Building real relationships in a virtual\ microwave world
By Guest Blogger Carrice Quinnie
Relationships. We all have them: friendships, professional relationships and, of course, personal loving relationships.
The desire to connect with others is the human condition. When something exciting happens, we want someone to share it with. And when something bad happens, we want someone to be there to alleviate some of the pain. We all want stable relationships, but some of us have a hard time initiating, building and maintaining them.
In this day and age, we have lost the willingness to constructively build and maintain any type of relationship, unless it gives us some type of instant reward. Mass Media floods our subconscious with sounds, images and words that promote violence and selfishness. Women fighting in the streets for entertainment. Reality shows showing couples falling in love in just a few weeks. Instant food, instant cash, and my favorite… just pay $499.99 for an instant divorce. NOW, NOW, NOW!!!
We have literally been programmed to be lazy and inconsistent, not putting much time and dedication to achieve anything, especially positive relationships. The patience gene has been sucked out of us! So, of course we have problems with relationships. All relationships take patience, selfless work and complete understanding. To change our mentalities towards relationships we must first learn to communicate effectively.
Communication – Yes, communication! Let’s open our mouths and our hearts, and let’s start communicating…constructively! For example, if you want Mexican for lunch and your coworker wants Chinese, communicate. Express and tell feelings, instead of holding it in and then spending the entire lunch hour with a stank face! You can’t enjoy lunch and just sit there not even listening or engaging in meaningful conversation because of you didn’t open your mouth and express your food desires. We always say, “They should have known, or they should have asked, or they should have cared…” Should, should, should.” No one can read our minds on a consistent basis. We need to set personal boundaries and get comfortable communicating personal needs. Two-way, positive communication deepens our relationship bonds and closes the gaps of misunderstandings. Communication is the first step, followed by her close cousin listening.
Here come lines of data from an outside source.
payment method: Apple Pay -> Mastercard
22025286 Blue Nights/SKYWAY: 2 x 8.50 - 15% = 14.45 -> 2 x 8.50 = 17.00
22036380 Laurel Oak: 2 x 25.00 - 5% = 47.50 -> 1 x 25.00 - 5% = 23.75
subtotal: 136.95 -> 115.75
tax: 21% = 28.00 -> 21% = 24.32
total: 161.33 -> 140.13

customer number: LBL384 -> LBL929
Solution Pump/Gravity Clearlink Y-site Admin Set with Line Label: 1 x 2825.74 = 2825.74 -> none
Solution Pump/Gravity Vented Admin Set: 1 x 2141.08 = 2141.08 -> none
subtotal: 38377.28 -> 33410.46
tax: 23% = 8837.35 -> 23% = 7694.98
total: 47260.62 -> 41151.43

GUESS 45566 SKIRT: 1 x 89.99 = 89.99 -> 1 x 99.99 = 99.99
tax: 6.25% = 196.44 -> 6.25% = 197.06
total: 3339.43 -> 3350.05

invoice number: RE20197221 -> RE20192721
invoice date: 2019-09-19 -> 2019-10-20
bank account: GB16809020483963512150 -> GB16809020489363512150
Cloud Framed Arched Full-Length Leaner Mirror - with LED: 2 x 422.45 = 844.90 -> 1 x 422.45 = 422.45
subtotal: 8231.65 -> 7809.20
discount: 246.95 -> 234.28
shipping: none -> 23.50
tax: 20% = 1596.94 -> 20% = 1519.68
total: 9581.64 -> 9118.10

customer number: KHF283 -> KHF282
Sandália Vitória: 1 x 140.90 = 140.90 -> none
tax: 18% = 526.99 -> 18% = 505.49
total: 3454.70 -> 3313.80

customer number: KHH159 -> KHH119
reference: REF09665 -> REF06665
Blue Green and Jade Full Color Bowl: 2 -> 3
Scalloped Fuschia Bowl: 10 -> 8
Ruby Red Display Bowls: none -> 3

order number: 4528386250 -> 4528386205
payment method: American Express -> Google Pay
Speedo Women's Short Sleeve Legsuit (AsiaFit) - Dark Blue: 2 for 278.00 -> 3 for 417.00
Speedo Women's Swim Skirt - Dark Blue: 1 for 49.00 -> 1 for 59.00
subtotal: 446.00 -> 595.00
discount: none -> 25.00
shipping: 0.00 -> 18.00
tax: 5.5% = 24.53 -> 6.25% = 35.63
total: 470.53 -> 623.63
Listen – Listen with patience. In every personal encounter, listen. People tell us who and what they are. Receive the information and let go of all assumptions, bias, and prejudgments. Listening to others’ opinions and perspectives broadenings our life experiences. We learn and grow together. When we listen attentively, process the information and then come to a mutual agreement or plan — we grow in patience and therefore love. We learn to have patience during problems, and we also learn to have patience with others and, in turn, with ourselves.
Knowledge of Self – Honestly, before we can have any type of consistent, positive relationship with anyone in any capacity, we must have knowledge and love of ourselves. Take the time and get to know who we are. Reflect on past relationships and friendships. Were they mutually successful? What were some of the problems? Why didn’t things work? Evaluate likes, dislikes, set personal boundaries, and learn what things are tolerable and what are relationship deal breakers. Embrace physical and personal flaws. If it’s something that could be changed or tweaked, do it! Understand what and why, then accept it! Comprehend it and love it! Having a personal relationship with self is essential.
I had 10 months of personal loving time with myself during my last pregnancy. I made certain decisions to this point in my life and now I needed to understand why. So I took the time to really know the woman who is Carrice. I went back to my childhood, teen years, twenties and present to get a grasp of why. I asked myself all the hard questions and held myself accountable. I didn’t blame anyone for my circumstances. I talked – communicated with myself. I wrote my feelings down and I wasn’t hard on myself for having certain feelings or emotions. I just went with it and listened to myself. I showed myself patience, which grew into understanding. I understood why I preferred certain people and why others irritated me. Why I sometimes went mute and went into hiding from my friends and family. I then cultivated love for myself!
It didn’t happen overnight. It wasn’t instant and it took time and work. I developed a relationship with myself and now I’m taking that love and understanding in other personal interactions and relationships.
Here is what I learned… Building anything takes work. If something isn’t working — communicate, listen and have patience. Make the necessary changes. Never stay in an unsafe environment. If safety is not an issue, fix it.
I love this Rwandan proverb:
“If you are building a house and a nail breaks, do you stop building or do you change the nail?”
We have the power to have any type of relationships we want, but we have to participate and give the effort. Get away from microwave living and loving. Change your mentality and make it happen, then it will.
Lovingly,
Carrice
Carrice Quinnie is native of Columbus, Ga. She is a divorced, single-mother of three girls, ages 13, 11 and 2. Through college, marriage, motherhood, divorce and single-parenting Carrice has learned valuable, maturing life lessons. Increasing in her own self-awareness, Carrice hopes her words will bring enlightenment and healing to women and their families.